Hana Yabuki¹, Susanne Ferber¹; ¹Carnegie Mellon University

Visual working memory (VWM) allows us to hold on to representations of items that are no longer available to view. However, VWM is limited in capacity, necessitating a selection process that favours task-relevant information. Directed forgetting - i.e., the volitional removal of items from working memory, is thought of as a process that allows us to delete outdated memoranda from working memory and frees up cognitive resources. To understand the nature of these newly-available resources, we examined if they can be reallocated to incidentally encode item-context after being released. We adapted Dames and Oberauer’s (2022) WM removal paradigm. Here, participants (n = 63) were sequentially presented with a word superimposed on a background image. In the removal condition, words were followed by a ‘remember’ or a ‘forget’ cue in a clockwise pattern, with each trial consisting of 6 words. At the end of a trial, participants recalled if the probe word at test was presented in the same location during encoding. We employed two baseline conditions, set size 6 and set size 3, where all presented words were followed by a ‘remember’ cue. Directed forgetting is observed by comparing performance for trials that tested words followed by a ‘forget’ cue with words followed by a ‘remember’ cue.

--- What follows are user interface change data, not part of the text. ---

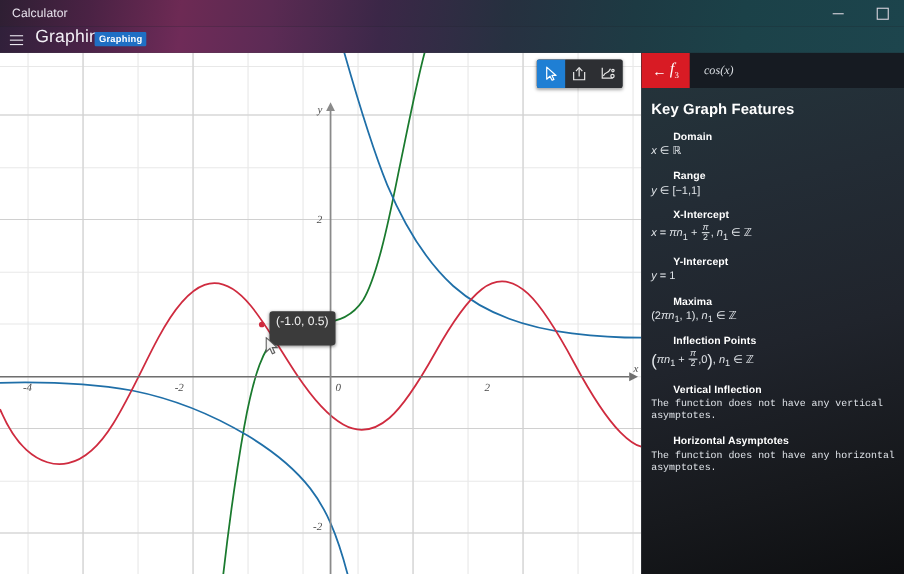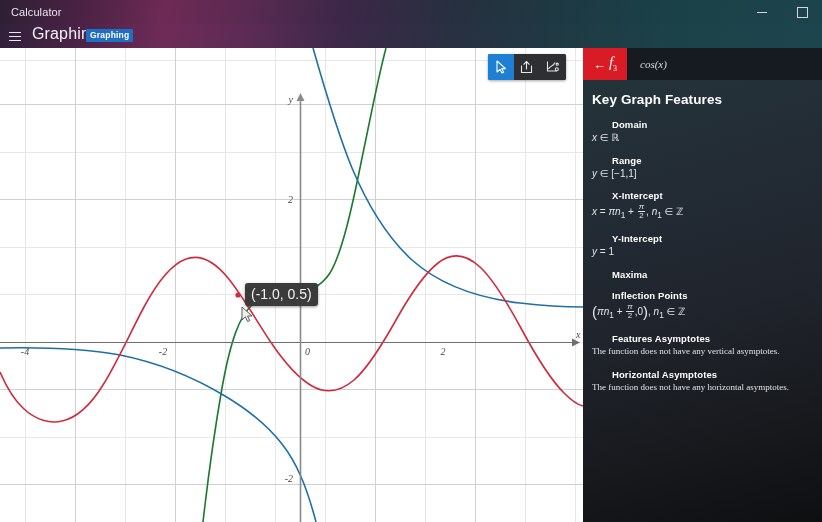--- a/index.html
+++ b/index.html
@@ -162,8 +162,8 @@
     top: 235px;
     background: #3b3b3b;
     color: #f2f2f2;
-    font-size: 14px;
-    padding: 3px 6px 4px 6px;
+    font-size: 11px;
+    padding: 3px 6px 16px 6px;
     border-radius: 3px;
     white-space: nowrap;
     box-shadow: 0 1px 3px rgba(0,0,0,.4);

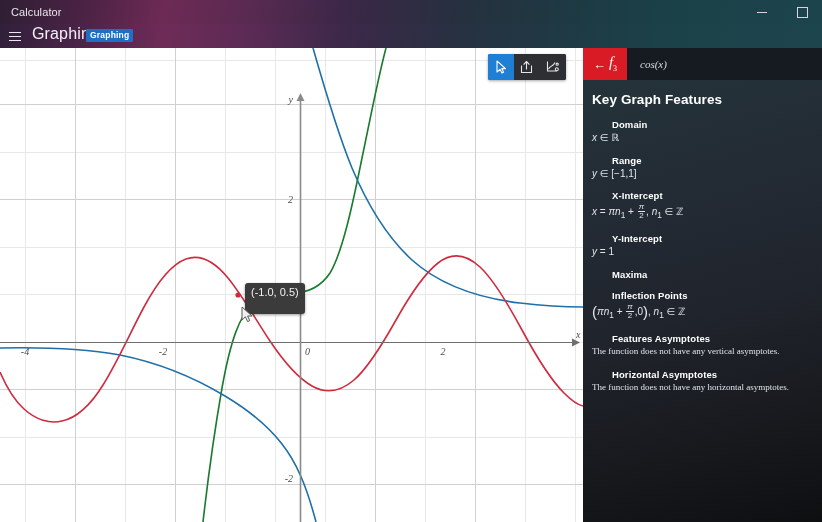--- a/index.html
+++ b/index.html
@@ -484,6 +484,7 @@
 
         <div class="feature">
           <div class="feature-title">Maxima</div>
+          <div class="feature-value">(2<span class="mi">πn</span><sub>1</sub>, 1), <span class="mi">n</span><sub>1</sub> ∈ ℤ</div>
         </div>
 
         <div class="feature tall">

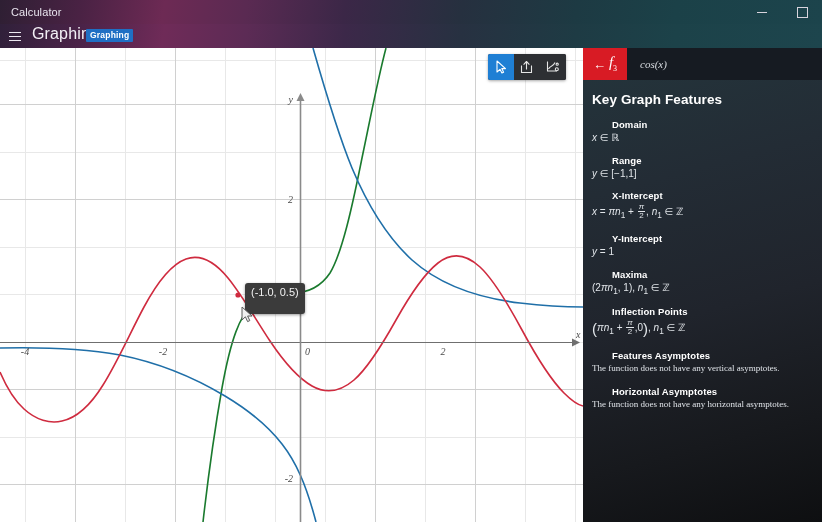--- a/index.html
+++ b/index.html
@@ -493,7 +493,7 @@
         </div>
 
         <div class="feature asym">
-          <div class="feature-title">Features Asymptotes</div>
+          <div class="feature-title">Vertical Inflection</div>
           <div class="feature-value prose">The function does not have any vertical asymptotes.</div>
         </div>
 

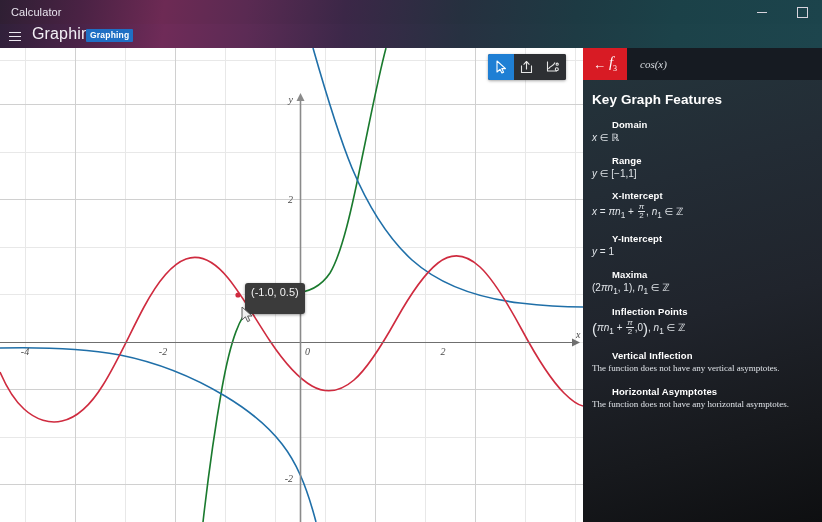--- a/index.html
+++ b/index.html
@@ -264,7 +264,7 @@
     line-height: 1.25;
   }
   .feature-value.prose {
-    font-family: Liberation Serif, serif;
+    font-family: Liberation Mono, monospace;
     font-size: 9px;
     color: #dfe3e8;
   }

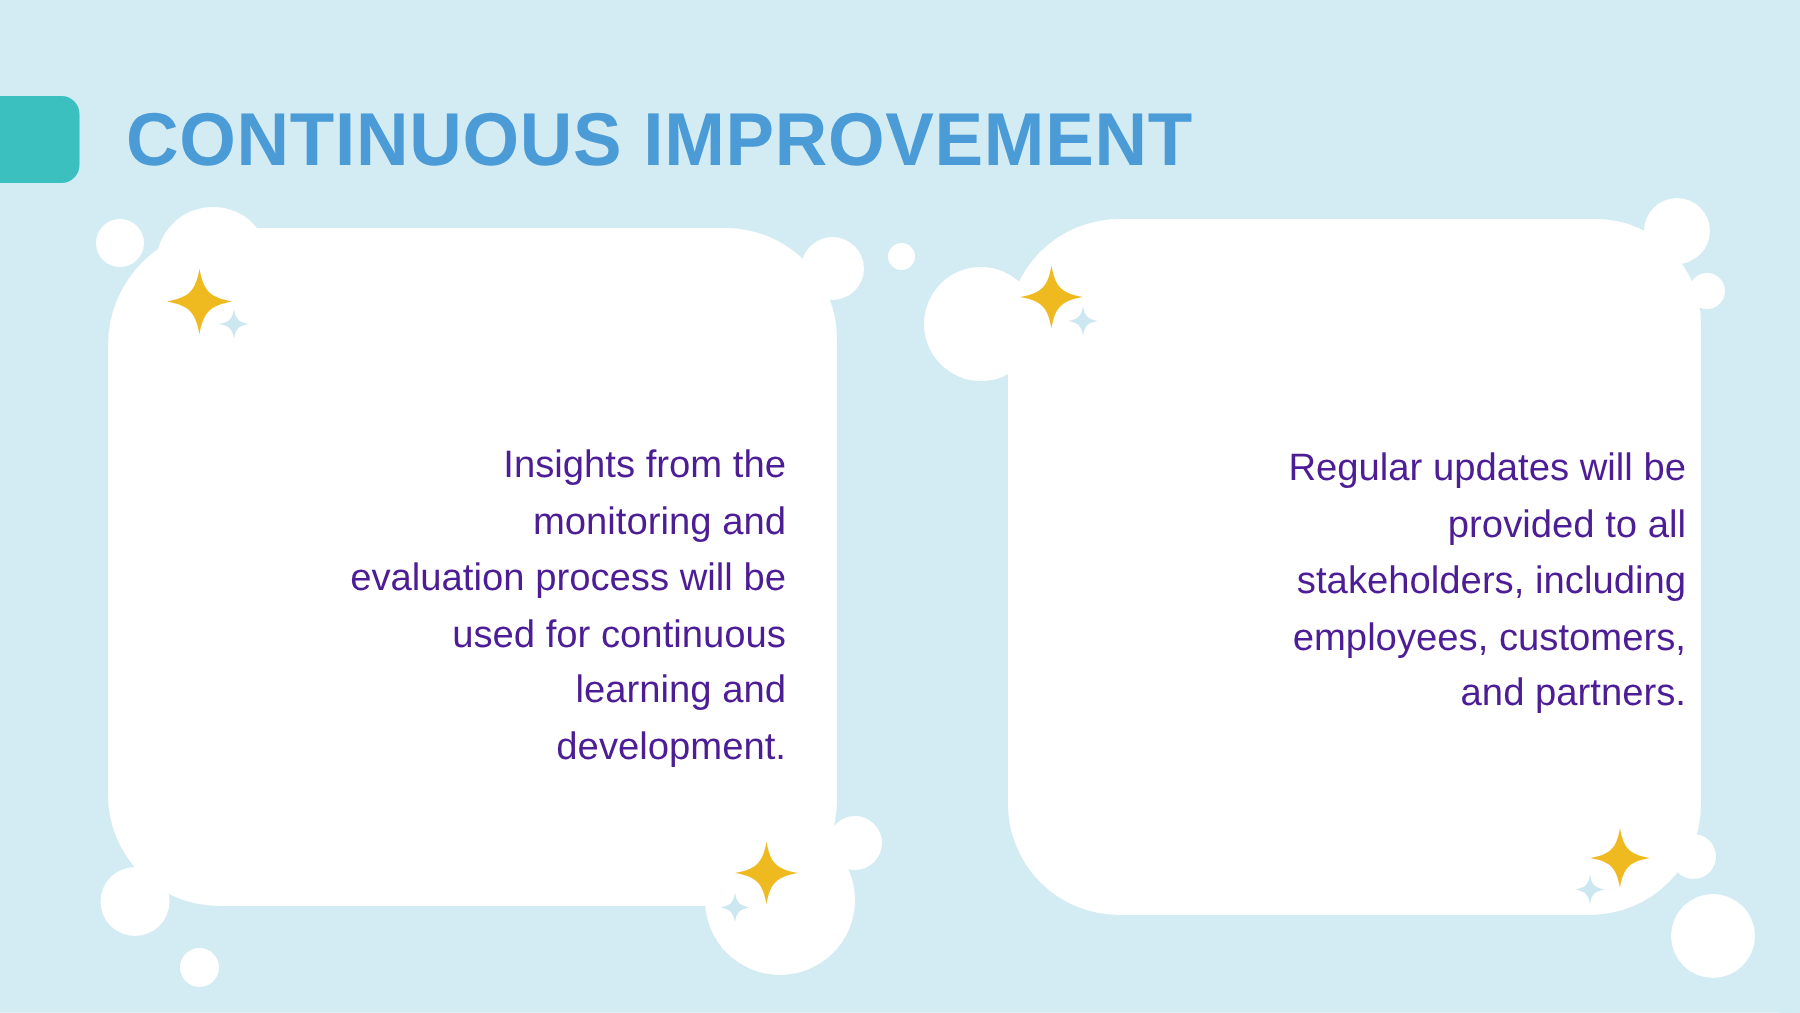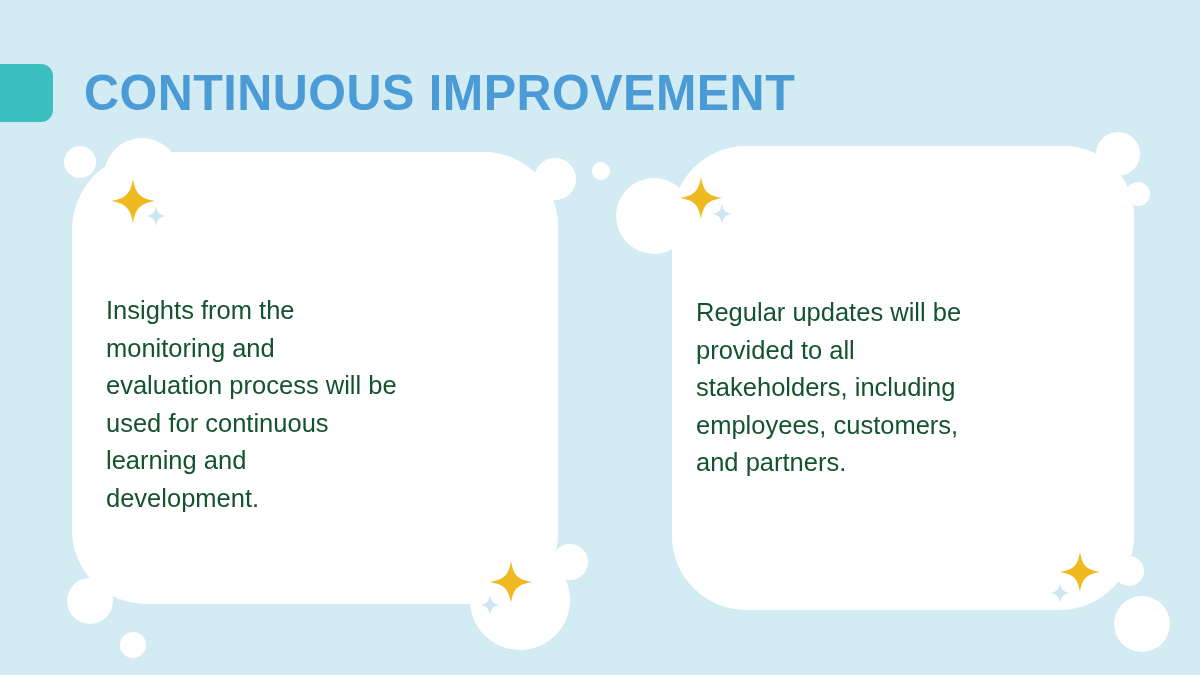--- a/index.html
+++ b/index.html
@@ -71,11 +71,11 @@
     position: absolute;
     left: 0;
     right: 0;
-    text-align: left;
+    text-align: right;
     font-family: "Liberation Sans", sans-serif;
     font-size: 25.5px;
     line-height: 37.5px;
-    color: #14532d;
+    color: #4c1d95;
     white-space: pre-line;
   }
   #card-left-text  { top: 140px; padding: 0 34px; }

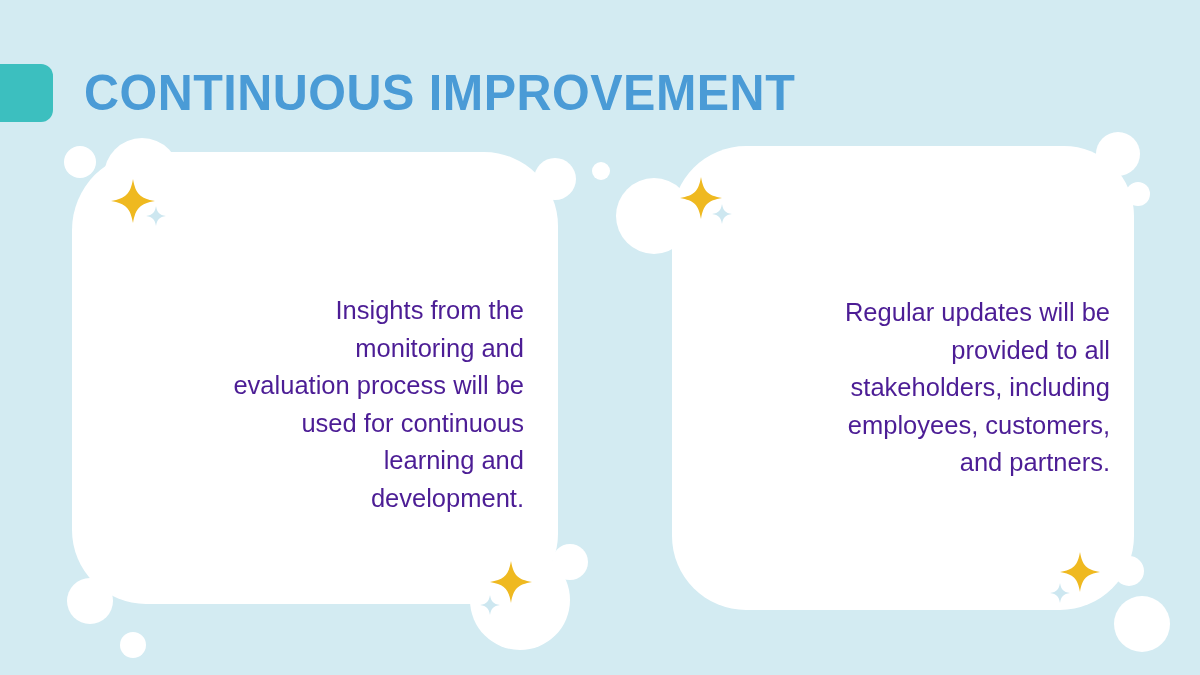--- a/index.html
+++ b/index.html
@@ -79,7 +79,7 @@
     white-space: pre-line;
   }
   #card-left-text  { top: 140px; padding: 0 34px; }
-  #card-right-text { top: 148px; padding: 0 24px; }
+  #card-right-text { top: 148px; padding: 0 10px; }
 
   
   .bubble {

We replicated Dames and Oberauer’s (2022) finding that memory for ‘remember’ words was better than for ‘forget’ words, demonstrating directed forgetting in VWM. Performance for background image recognition, however, was poor, suggesting available resources do not retroactively enhance incidentally encoded context. To explore individual differences in VWM capacity and incidental encoding, further analyses will examine correlation between capacity from a change localization task and memory for background images.